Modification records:
^^^^^^^^^^^^^^^^

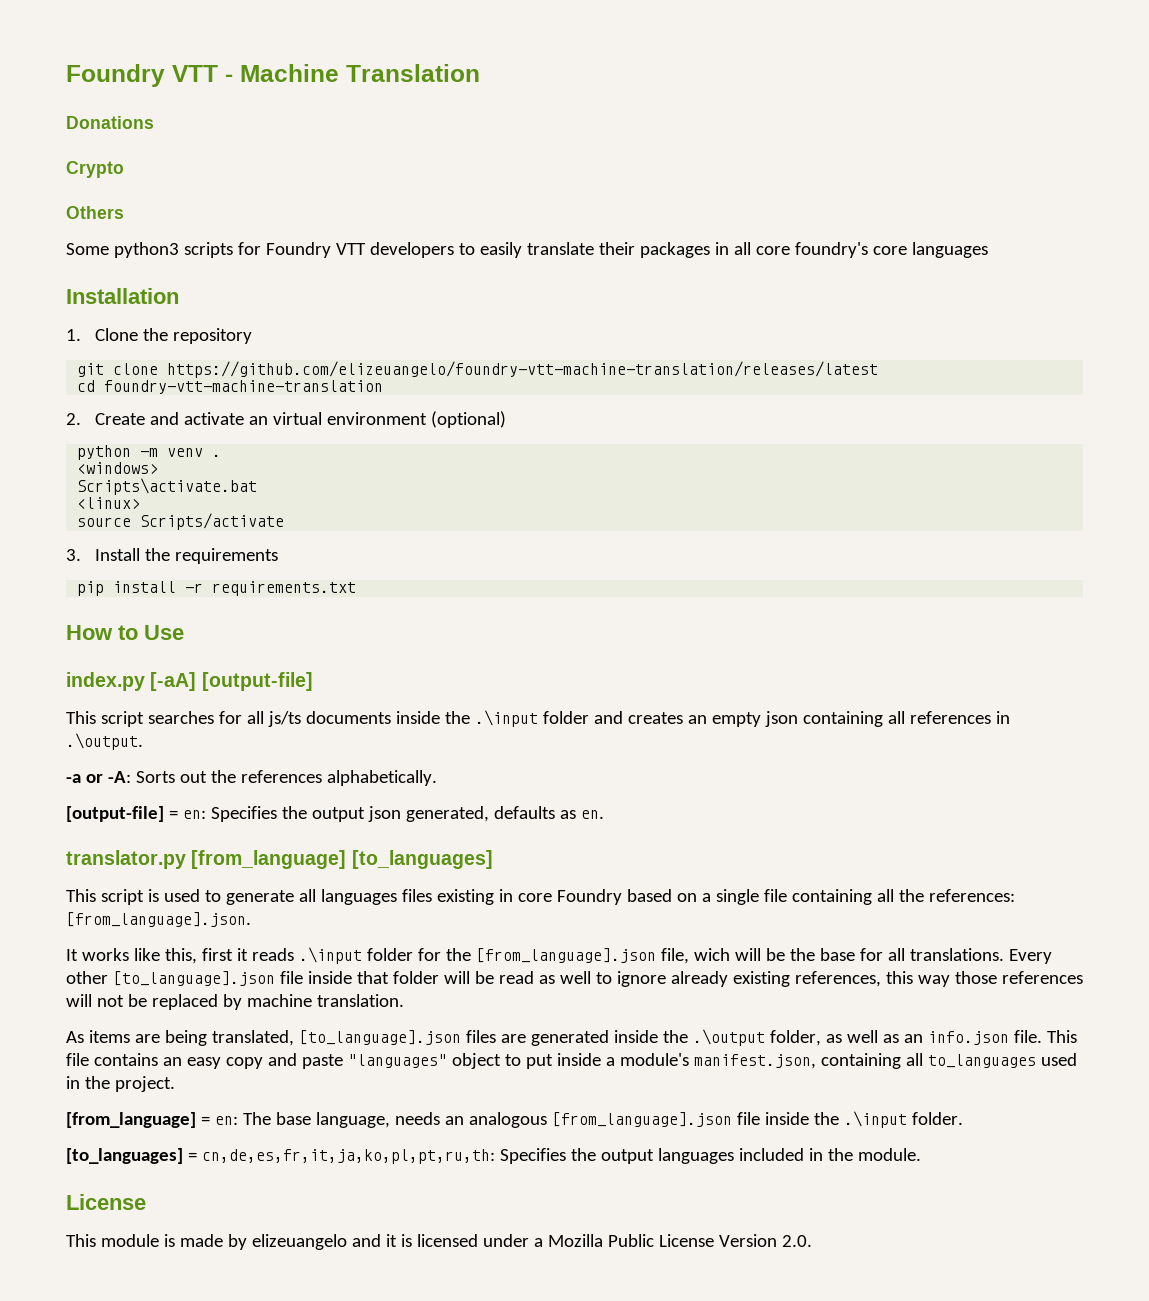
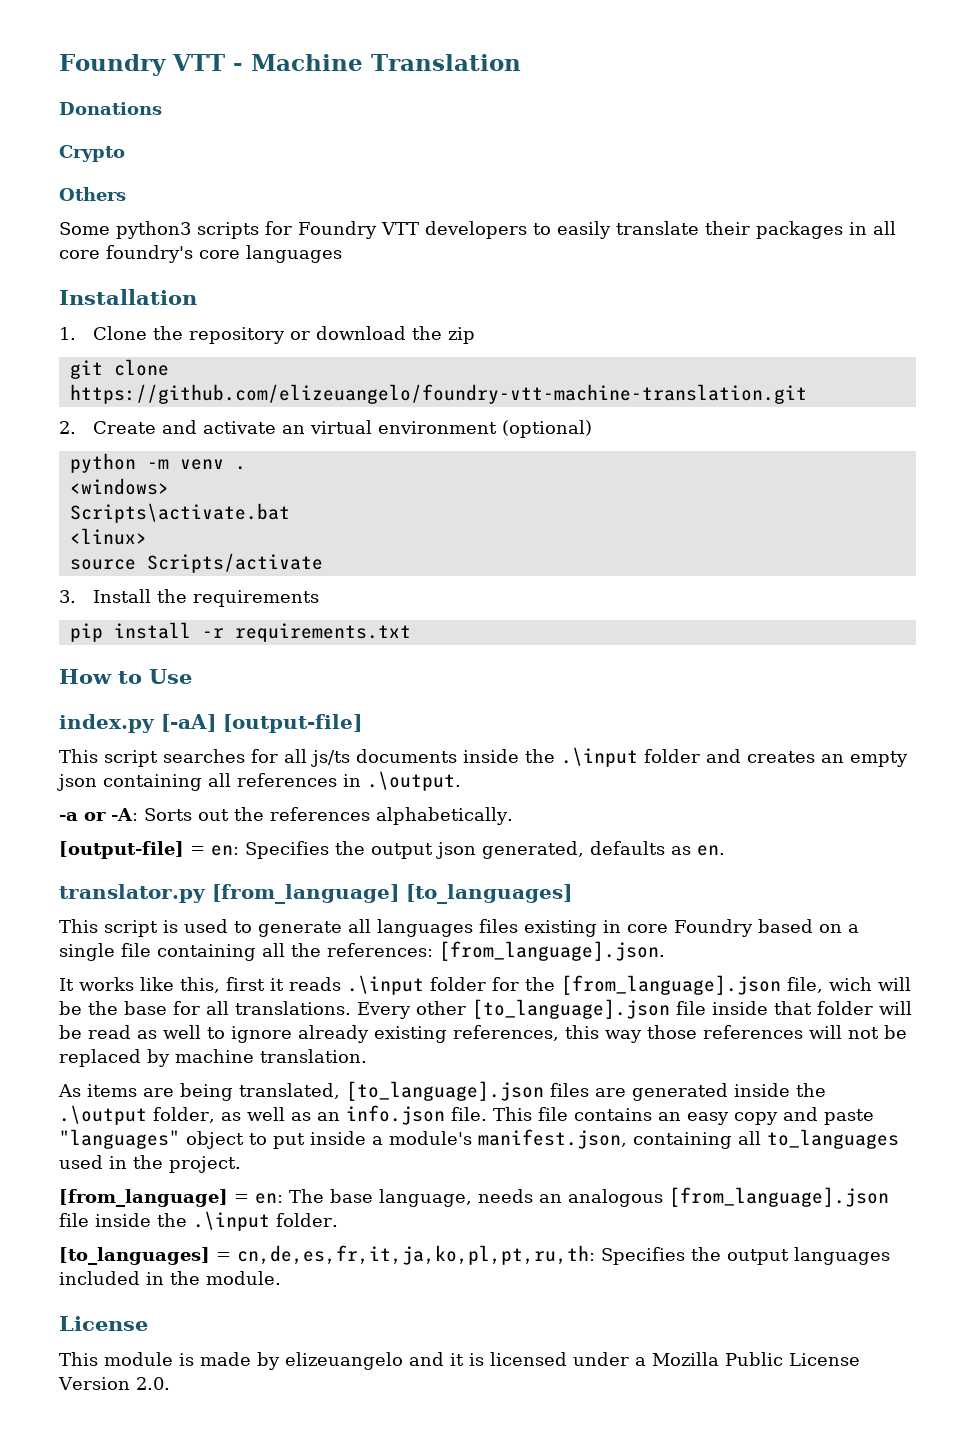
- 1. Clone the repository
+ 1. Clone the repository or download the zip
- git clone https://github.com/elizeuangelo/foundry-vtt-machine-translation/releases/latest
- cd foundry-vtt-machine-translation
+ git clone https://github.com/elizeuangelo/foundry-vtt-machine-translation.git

^^^^^^^^^^^^^^^^

WORK REQUIRED: The preceding entries are to be returned verbatim, with every picture excluded.

TASK SOLUTION:
- 1. Clone the repository
+ 1. Clone the repository or download the zip
- git clone https://github.com/elizeuangelo/foundry-vtt-machine-translation/releases/latest
- cd foundry-vtt-machine-translation
+ git clone https://github.com/elizeuangelo/foundry-vtt-machine-translation.git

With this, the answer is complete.